| What to do |
Only one stretch of the data should be retyped: the lines from the line containing "height: 36px ->" through the line containing "color: #a21caf ->". Keep pictures out of it.

Data supplied Start Marker

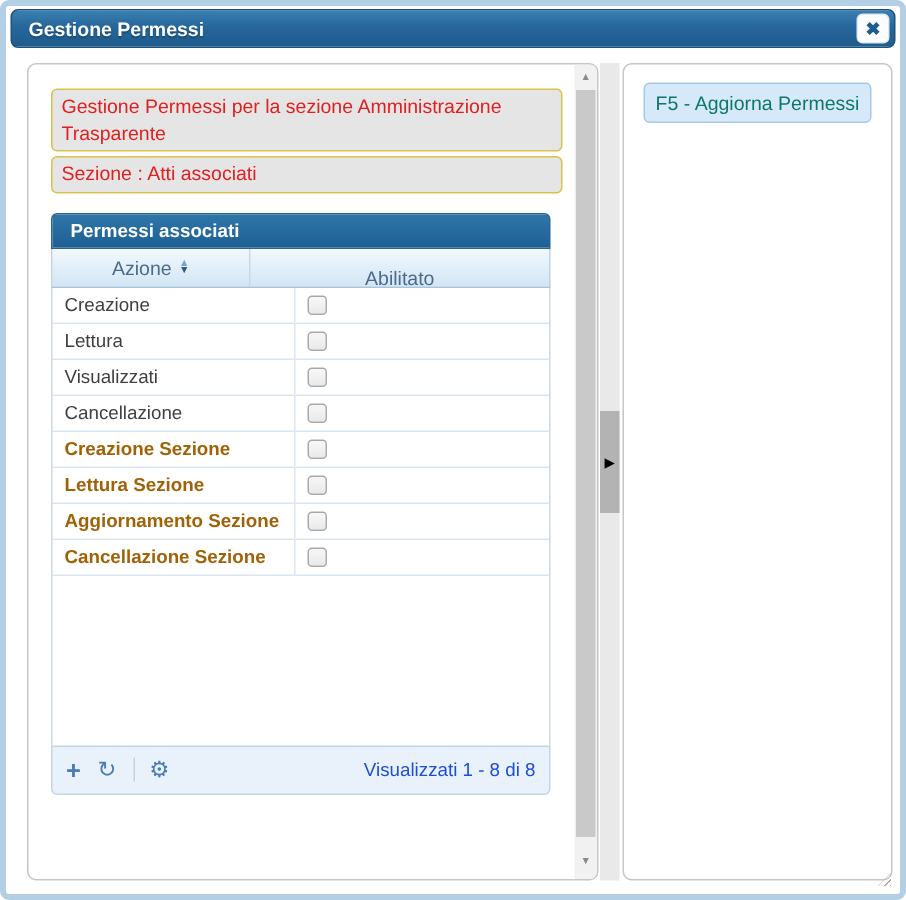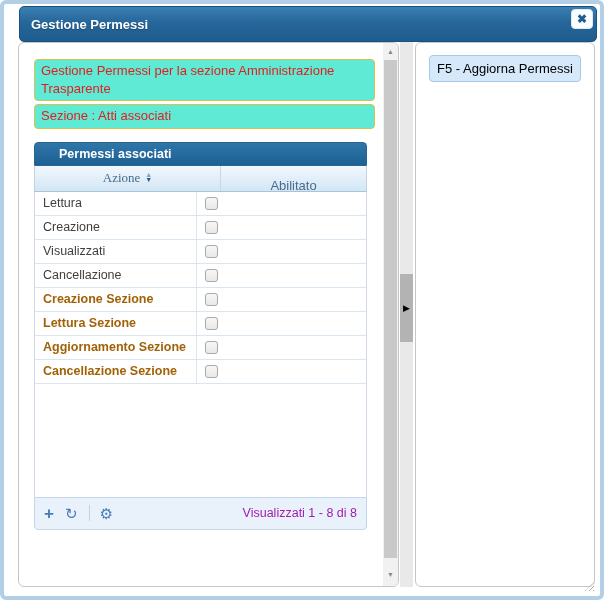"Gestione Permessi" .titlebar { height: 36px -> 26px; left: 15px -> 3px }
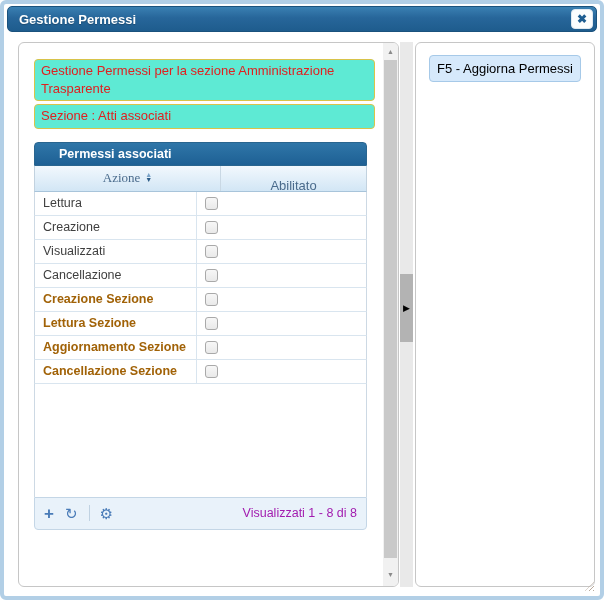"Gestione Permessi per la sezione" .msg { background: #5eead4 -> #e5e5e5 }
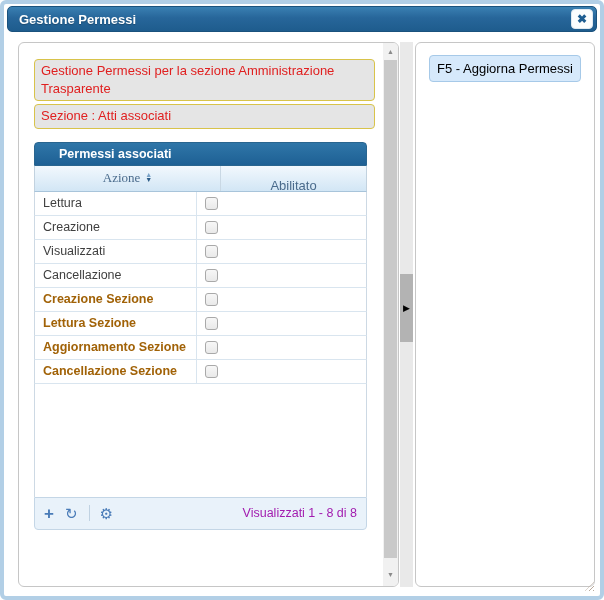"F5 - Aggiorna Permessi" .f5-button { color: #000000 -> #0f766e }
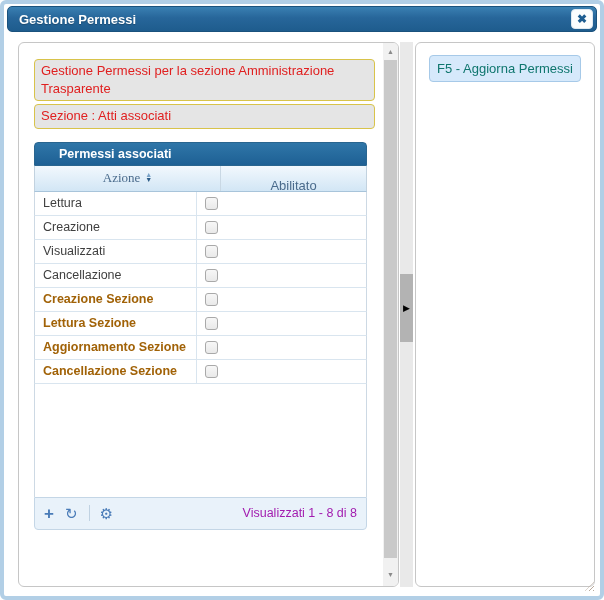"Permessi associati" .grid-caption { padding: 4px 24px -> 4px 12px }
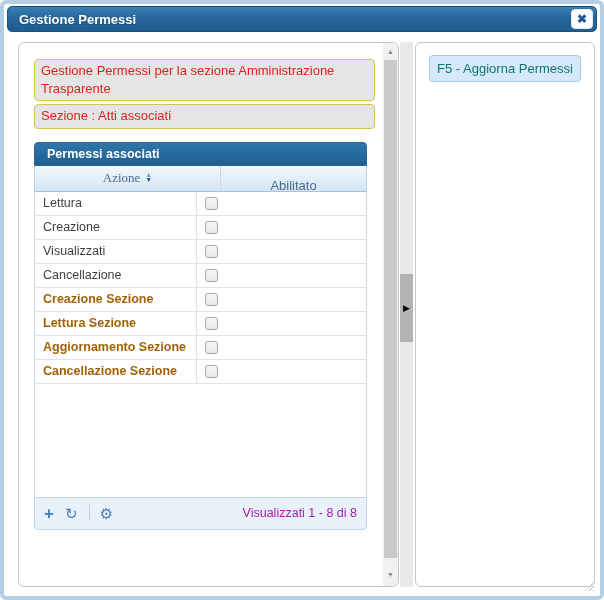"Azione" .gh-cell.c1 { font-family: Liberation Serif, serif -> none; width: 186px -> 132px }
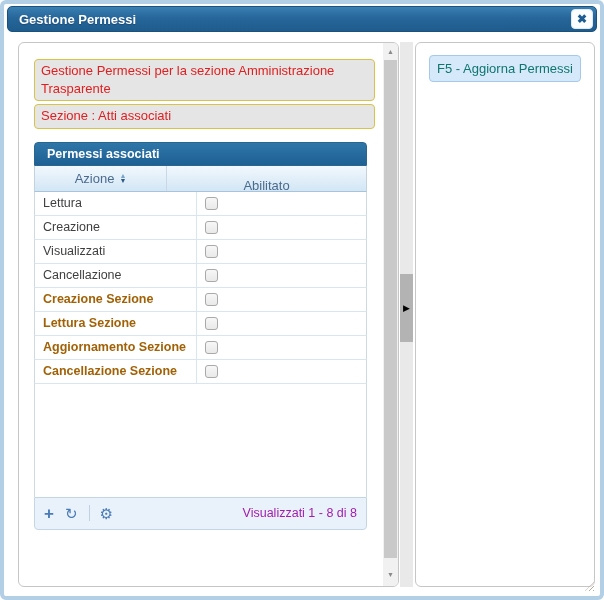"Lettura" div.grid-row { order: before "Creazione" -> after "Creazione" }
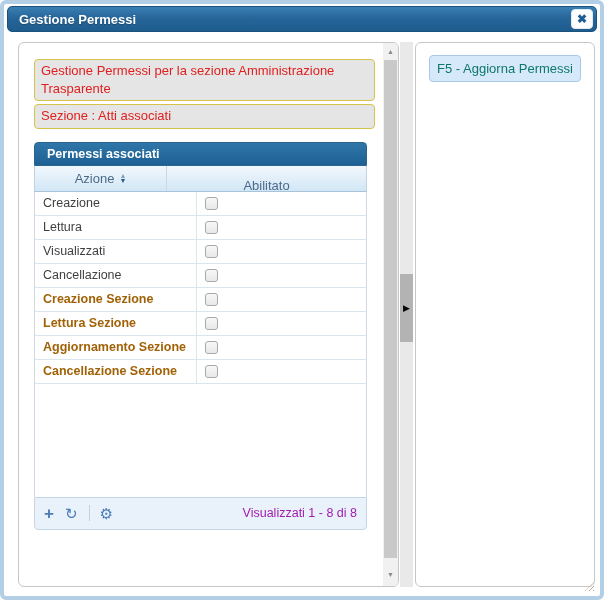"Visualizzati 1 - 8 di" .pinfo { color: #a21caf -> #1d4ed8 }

Data supplied End Marker
Data supplied Start Marker

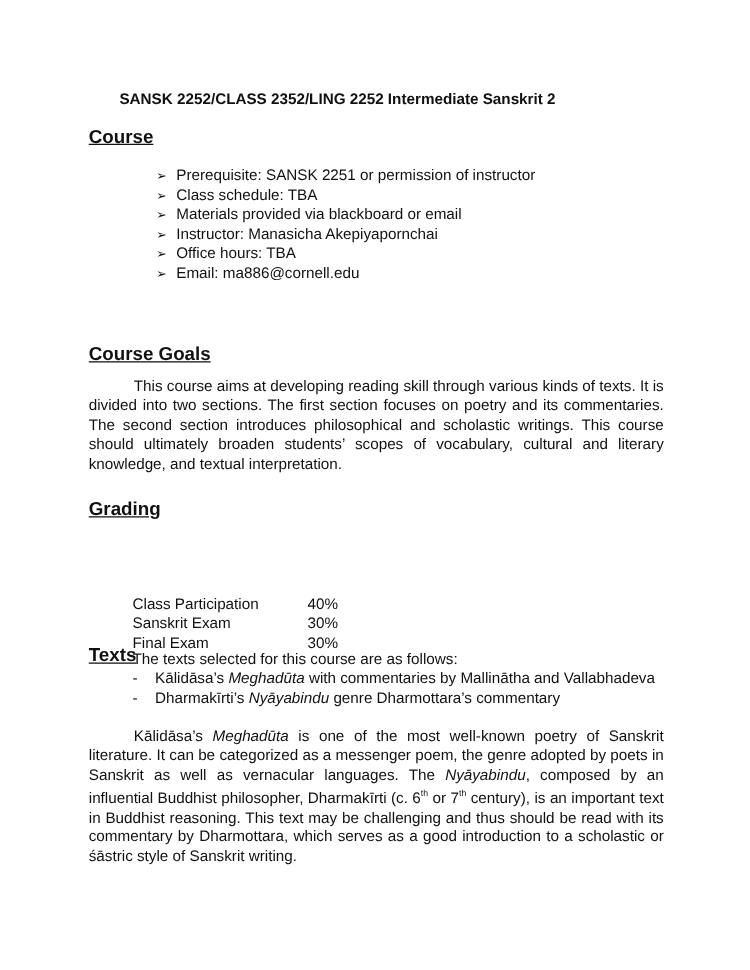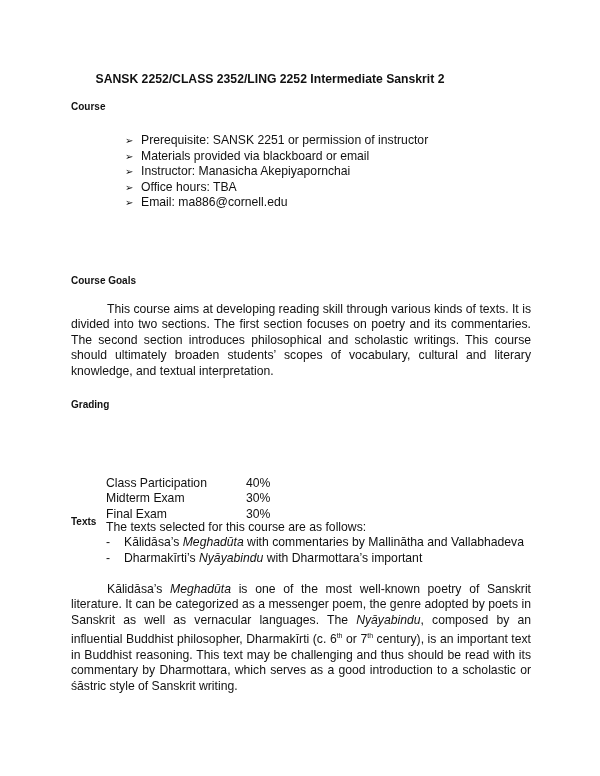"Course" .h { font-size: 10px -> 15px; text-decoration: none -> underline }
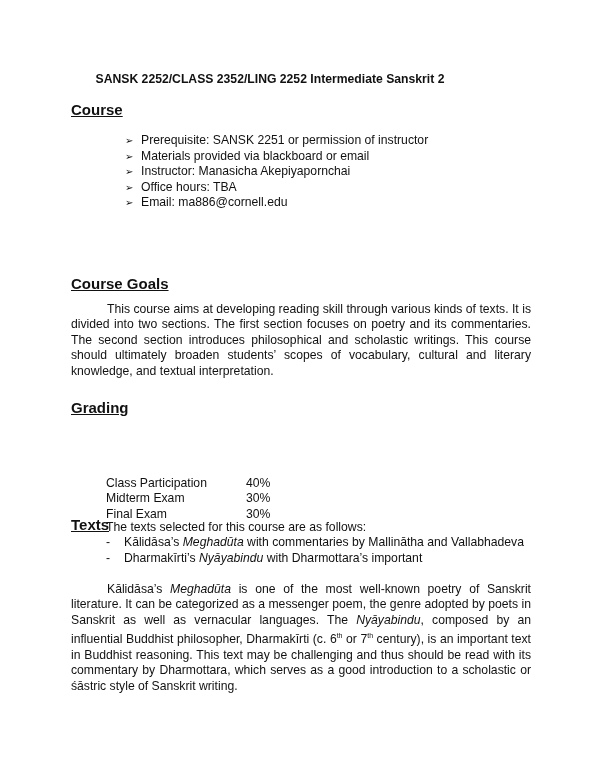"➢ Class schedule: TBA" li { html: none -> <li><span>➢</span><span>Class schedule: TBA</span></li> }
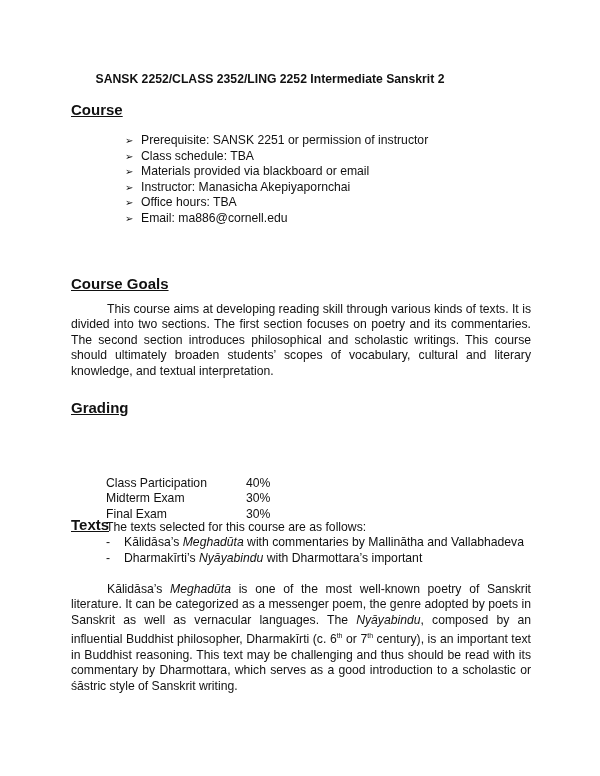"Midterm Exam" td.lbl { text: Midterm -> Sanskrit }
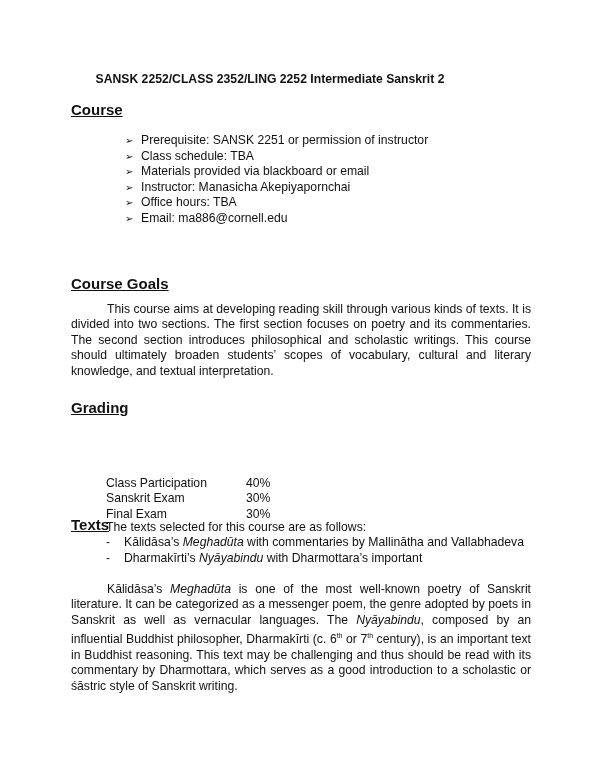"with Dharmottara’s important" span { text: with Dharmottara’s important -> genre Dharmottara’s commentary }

Data supplied End Marker

| Task answer |
"Gestione Permessi" .titlebar { height: 36px -> 26px; left: 15px -> 3px }
"Gestione Permessi per la sezione" .msg { background: #5eead4 -> #e5e5e5 }
"F5 - Aggiorna Permessi" .f5-button { color: #000000 -> #0f766e }
"Permessi associati" .grid-caption { padding: 4px 24px -> 4px 12px }
"Azione" .gh-cell.c1 { font-family: Liberation Serif, serif -> none; width: 186px -> 132px }
"Lettura" div.grid-row { order: before "Creazione" -> after "Creazione" }
"Visualizzati 1 - 8 di" .pinfo { color: #a21caf -> #1d4ed8 }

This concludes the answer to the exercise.